Nonresident parking fees at Big Beach on horizon
Visitors will pay to park at Big Beach: State park in Hana may be next on list
MAKENA — Big Beach could mean big bucks for the state parks fund with a new parking fee for nonresidents slated to launch in early January.
Meanwhile, the state Department of Land and Natural Resources said it’s also eyeing Waianapanapa State Park in Hana to add to the list of Hawaii parks with parking fees.
The DLNR Division of State Parks announced Friday the plans to launch paid parking — $5 for nonresidents and between $10 to $40 depending on passenger capacity for registered commercial vehicles — at Makena State Park, also called Big Beach or Oneloa Beach, along with electronic payment stations at all three lots and a “roaming ambassador” or parking attendant, starting the first week of January.
Hawaii residents with a valid state ID or driver’s license will not have to pay. Parking will continue to be on a first-come, first-served basis.
So far, the only state park on Maui that collects fees for private passenger vehicle parking is Iao Valley State Monument, which is also $5 per nonresident vehicle and free for residents with ID. Collection began in 2011, according to DLNR.
Iao attracted about 1,800 people per day and parking fees generated about $18,750 per month in a 2017 estimate.
Around midday Friday, there were about 200 vehicles among three lots at the popular South Maui beach, with the majority parked at the first entrance.
Visitors and residents had mixed reactions, with the majority of visitors interviewed saying that Hawaii already has costs for visitors and adding another fee is difficult.
Stu Bailey, who’s been coming with his wife, Jamie, to Maui and Makena Beach Park for 40 years, said their home of Coachella Valley is “just like this, it’s a tourism mecca, but there, not one parking meter, no paid parking anywhere.”
“People would quit going, they just would,” Jamie Bailey added.
Bernd Friedman, a Jaws Fish Tacos food truck worker stationed at Big Beach, was worried about overflow traffic, where people would park along the road and possibly cause a hazard.
“I wouldn’t do it at all,” he said. “Life over here is already so expensive.”
“Don’t do it so we get more business,” said Sophie Lambla, his coworker.
Portland, Ore., visitors Jim and Nancy Kratochvil were split, with Jim against the fees and Nancy saying if it adds more parking, she’s for it.
Some Maui residents said they supported the fees but having to show ID may be a hassle.
“Shoot, it’s kinda junk that you gotta go through a person first and show ID,” said Pukalani resident Jason Lee, who used to frequent Big Beach. “But on the other hand, make the tourist pay.”
DLNR spokesman Dan Dennison on Friday said that Makena was eligible for fee collection because of the impact from its “high concentration of out-of-state visitors” and high volume of parking.
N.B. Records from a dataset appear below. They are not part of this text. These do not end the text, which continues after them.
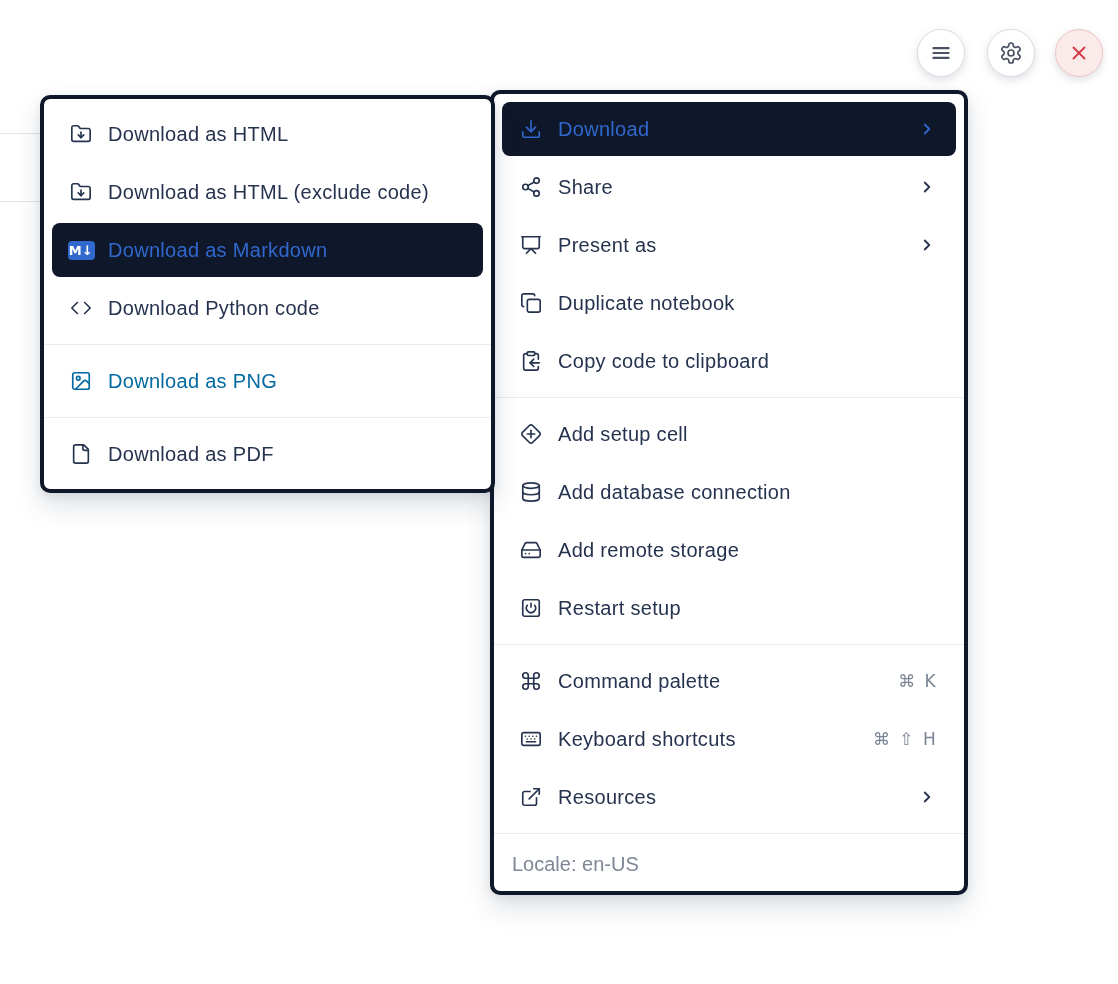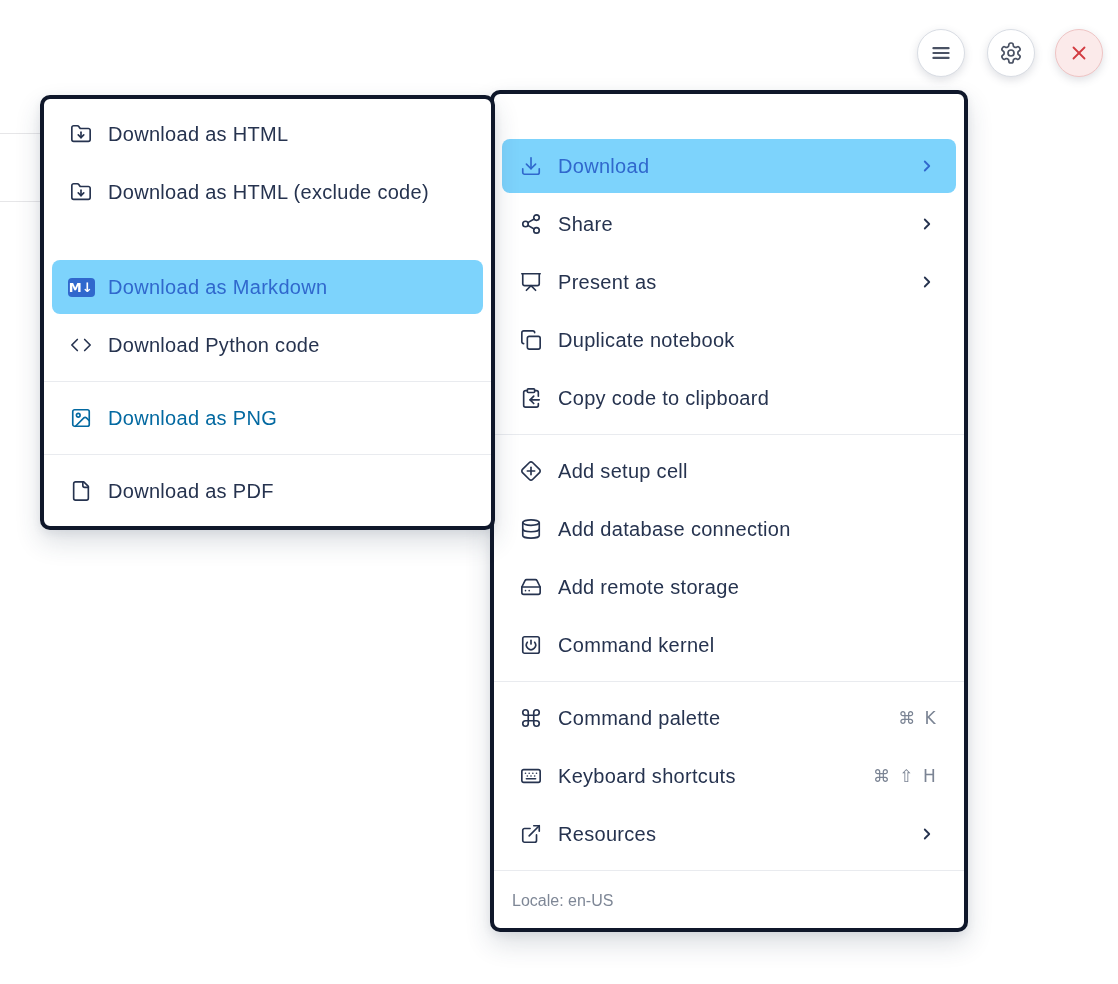"Download" .menu-item.highlighted { background: #7dd3fc -> #0f172a; margin-top: 37px -> none }
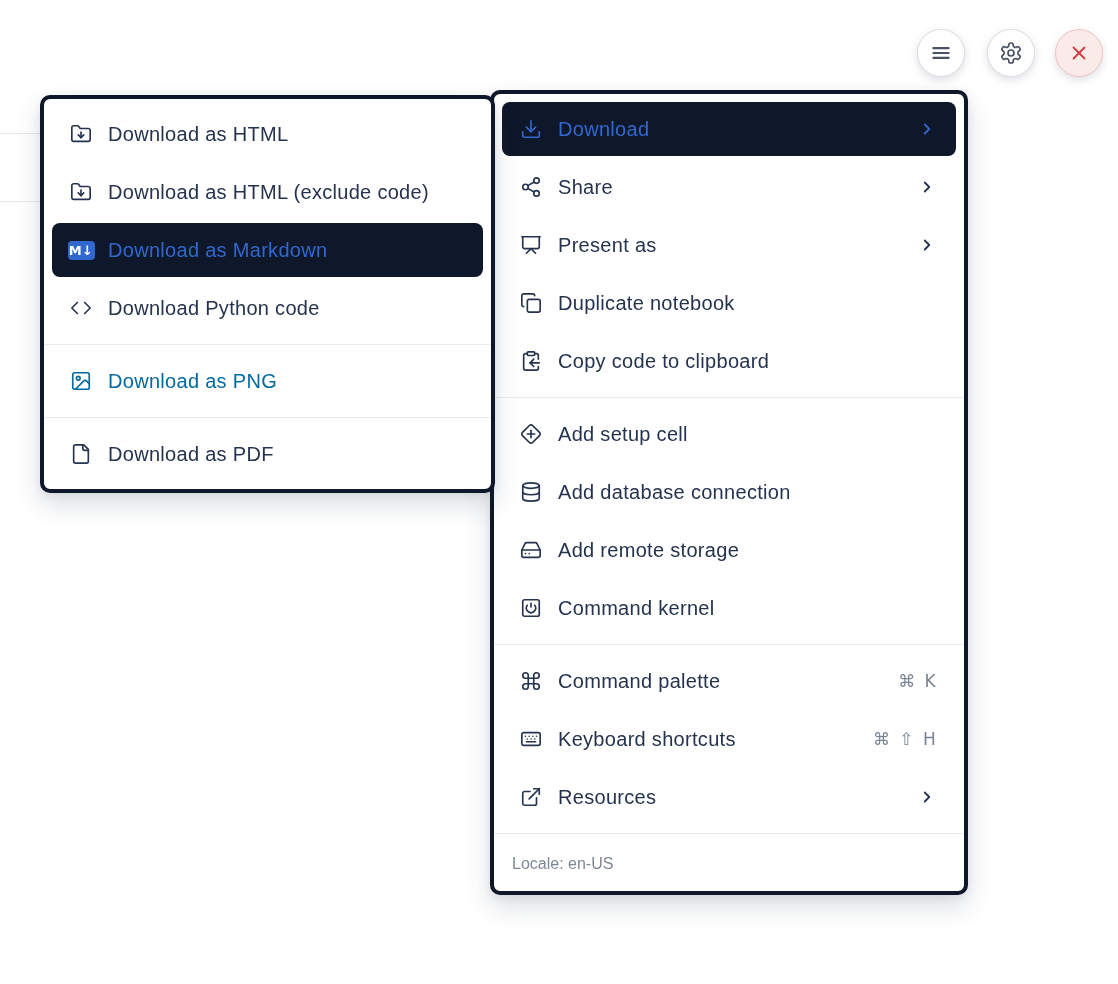"Command kernel" span.label { text: Command kernel -> Restart setup }
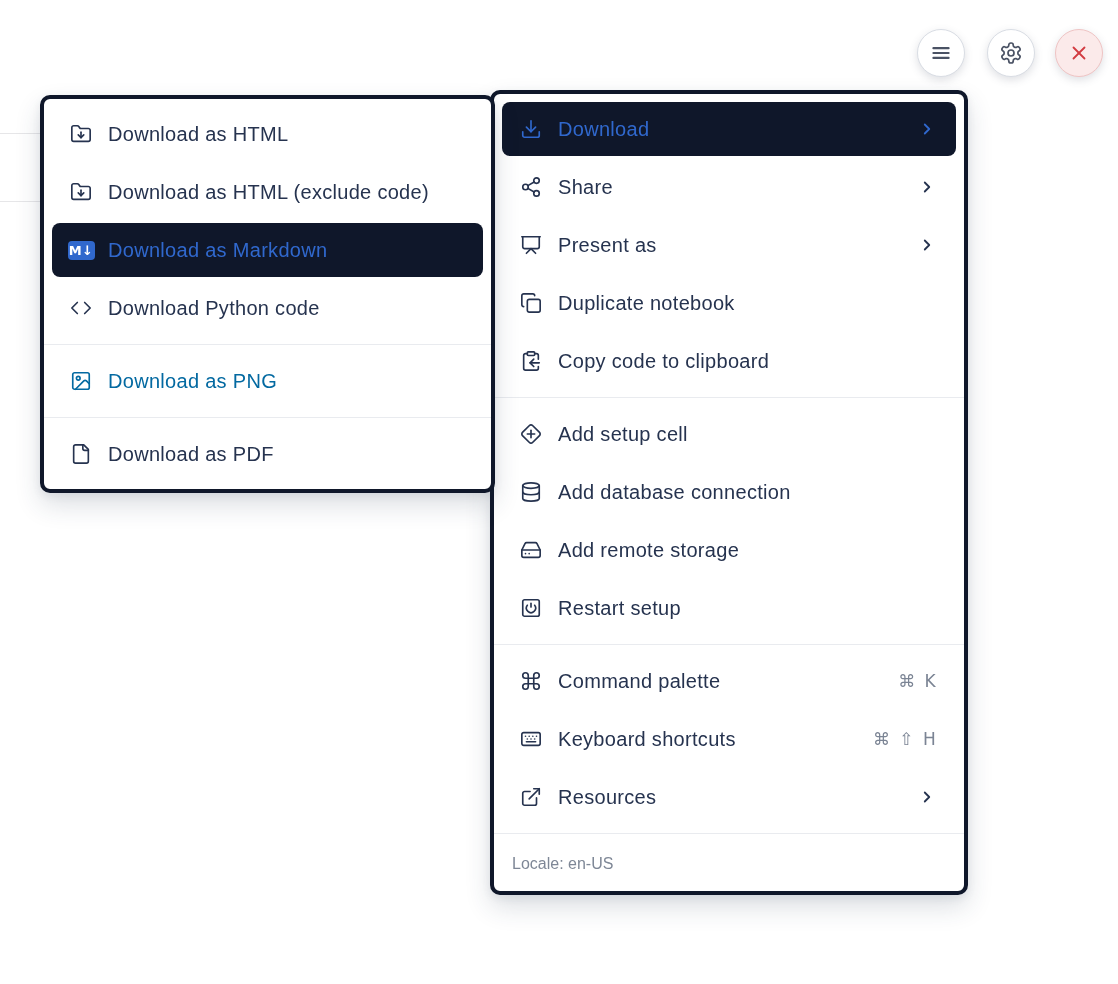"Locale: en-US" .menu-footer { font-size: 16px -> 20px }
Dennison added that Waianapanapa in Hana is being “evaluated for inclusion via the rule-making process.”
The fees, which go to the state park special fund, will help the system’s “huge backlog of deferred maintenance and improvements to enhance quality,” according to the DLNR Division of State Parks announcement.
Dennison didn’t specify Friday what improvements the state could do at Makena with the extra income. But with more than $40 million of deferred maintenance statewide, the parking fees could help support the park that generates the income as well as other parks around the state.
“More operating capital is also needed to purchase and repair equipment, create more park maintenance and interpretive staff, replace aging vehicles in the fleet, improve campgrounds statewide, increase security services and law enforcement due to illegal commercial use, homelessness, vandalism and property crimes,” Dennison added.
Of the 52 state parks in Hawaii, eight collect fees between $3 and $5 for nonresident parking. One of the eight, Diamond Head State Monument, also charges residents the same fee of $5. Pedestrians and bicyclists must pay $1 for entry at Diamond Head, Akaka Falls and Ha’ena state parks.
“We believe parking fees are nominal and in line with what parks in other states are charging,” state Parks Administrator Curt Cottrell said in a statement.
Initiated during the economic downturn over a decade ago, paid parking at state parks was approved by the Board of Land and Natural Resources, Dennison said. Then, in 2015, Hawaii law set the rules in place after statewide public hearings and the governor’s approval.